ABOUT THIS TASK => Transcribe exactly, and only, the lines that run from the one containing "v_ma10, 15/05/19: 110000 -> 103933.04" through the end of the records.

GIVEN INFORMATION =>
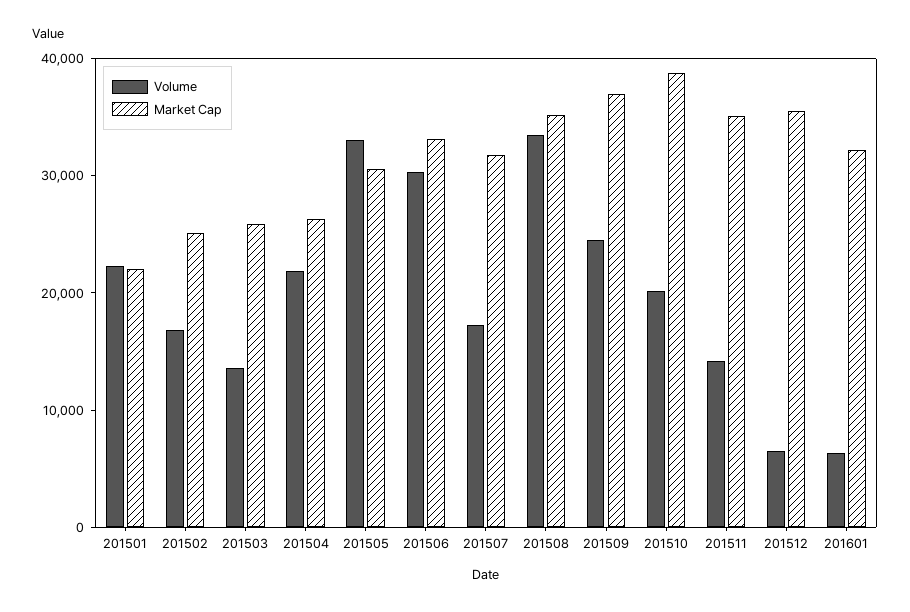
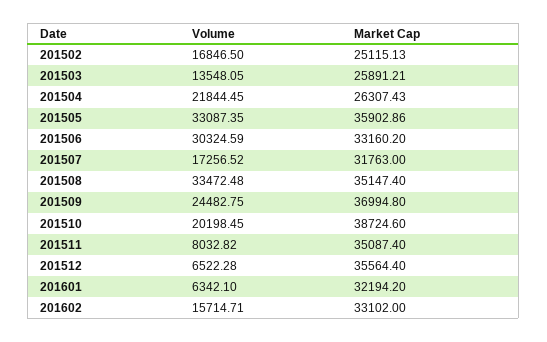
Volume, 201501: 22000 -> none
Market Cap, 201501: 22000 -> none
Market Cap, 201505: 30000 -> 35902.86
Volume, 201511: 14000 -> 8032.82
Volume, 201602: none -> 15714.71
Market Cap, 201602: none -> 33102

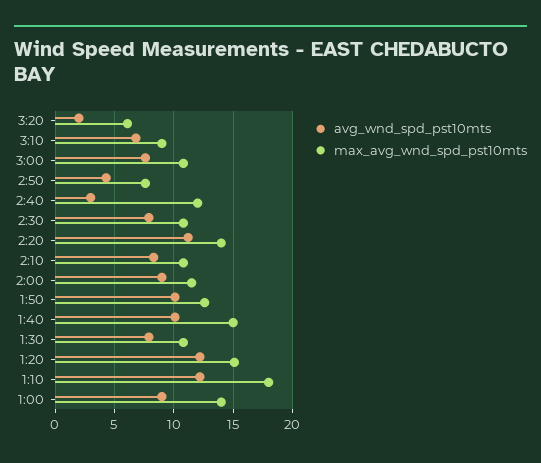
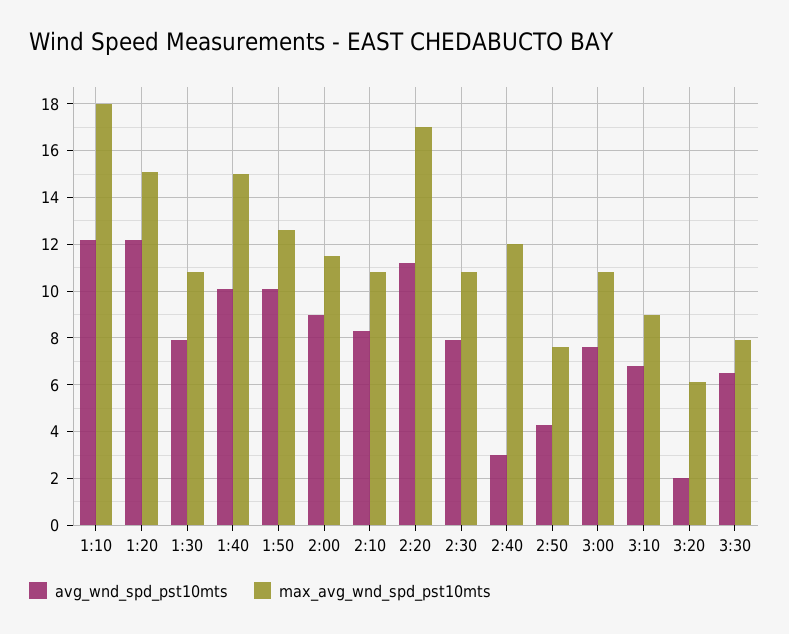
max_avg_wnd_spd_pst10mts, 2:20: 14 -> 17
avg_wnd_spd_pst10mts, 1:00: 9 -> none
max_avg_wnd_spd_pst10mts, 1:00: 14 -> none
avg_wnd_spd_pst10mts, 3:30: none -> 6.5
max_avg_wnd_spd_pst10mts, 3:30: none -> 8

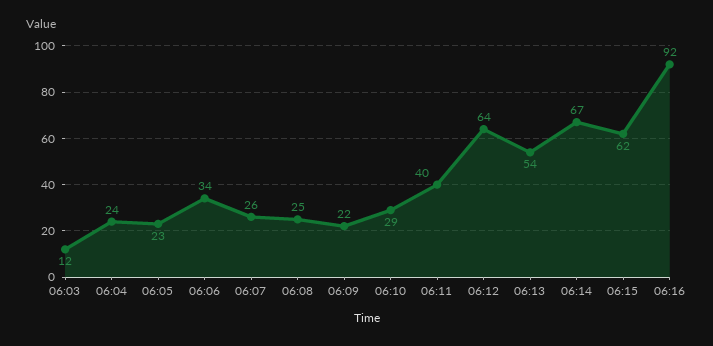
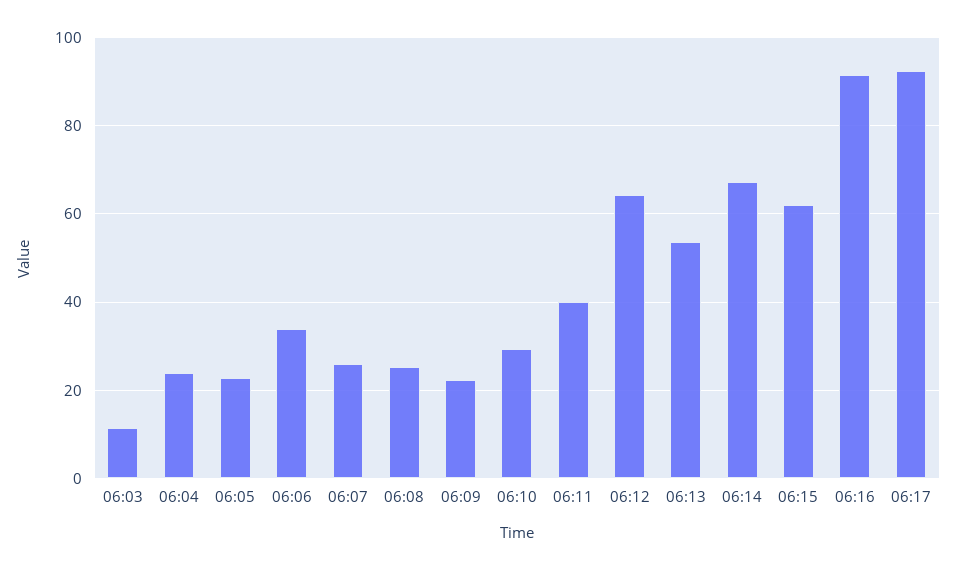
06:17: none -> 92

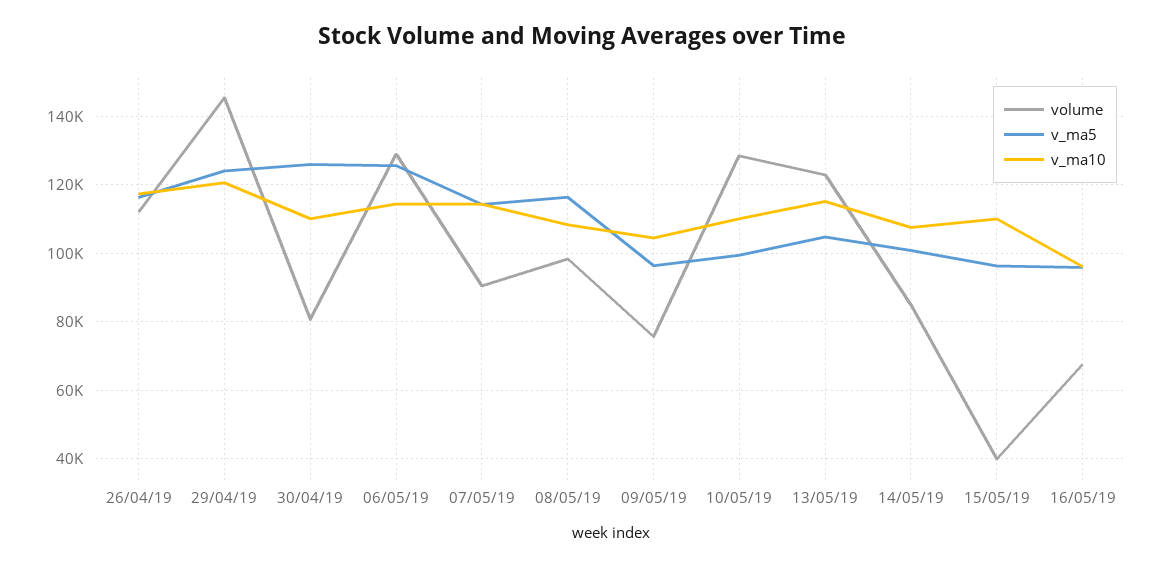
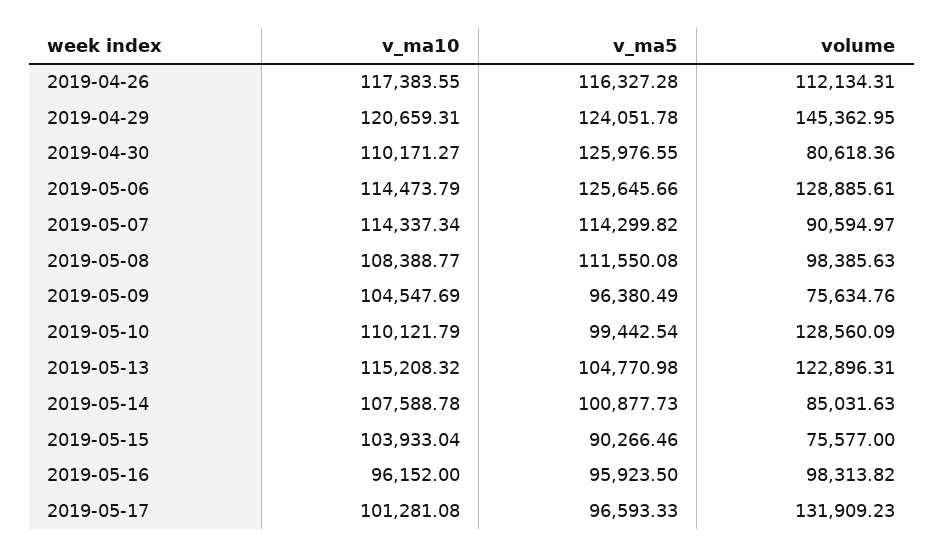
v_ma5, 08/05/19: 116000 -> 111550.08
volume, 15/05/19: 40000 -> 75577
v_ma5, 15/05/19: 96000 -> 90266.46
v_ma10, 15/05/19: 110000 -> 103933.04
volume, 16/05/19: 68000 -> 98313.82
v_ma10, 2019-05-17: none -> 101281.08
v_ma5, 2019-05-17: none -> 96593.33
volume, 2019-05-17: none -> 131909.23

FINISHED EXERCISE =>
v_ma10, 15/05/19: 110000 -> 103933.04
volume, 16/05/19: 68000 -> 98313.82
v_ma10, 2019-05-17: none -> 101281.08
v_ma5, 2019-05-17: none -> 96593.33
volume, 2019-05-17: none -> 131909.23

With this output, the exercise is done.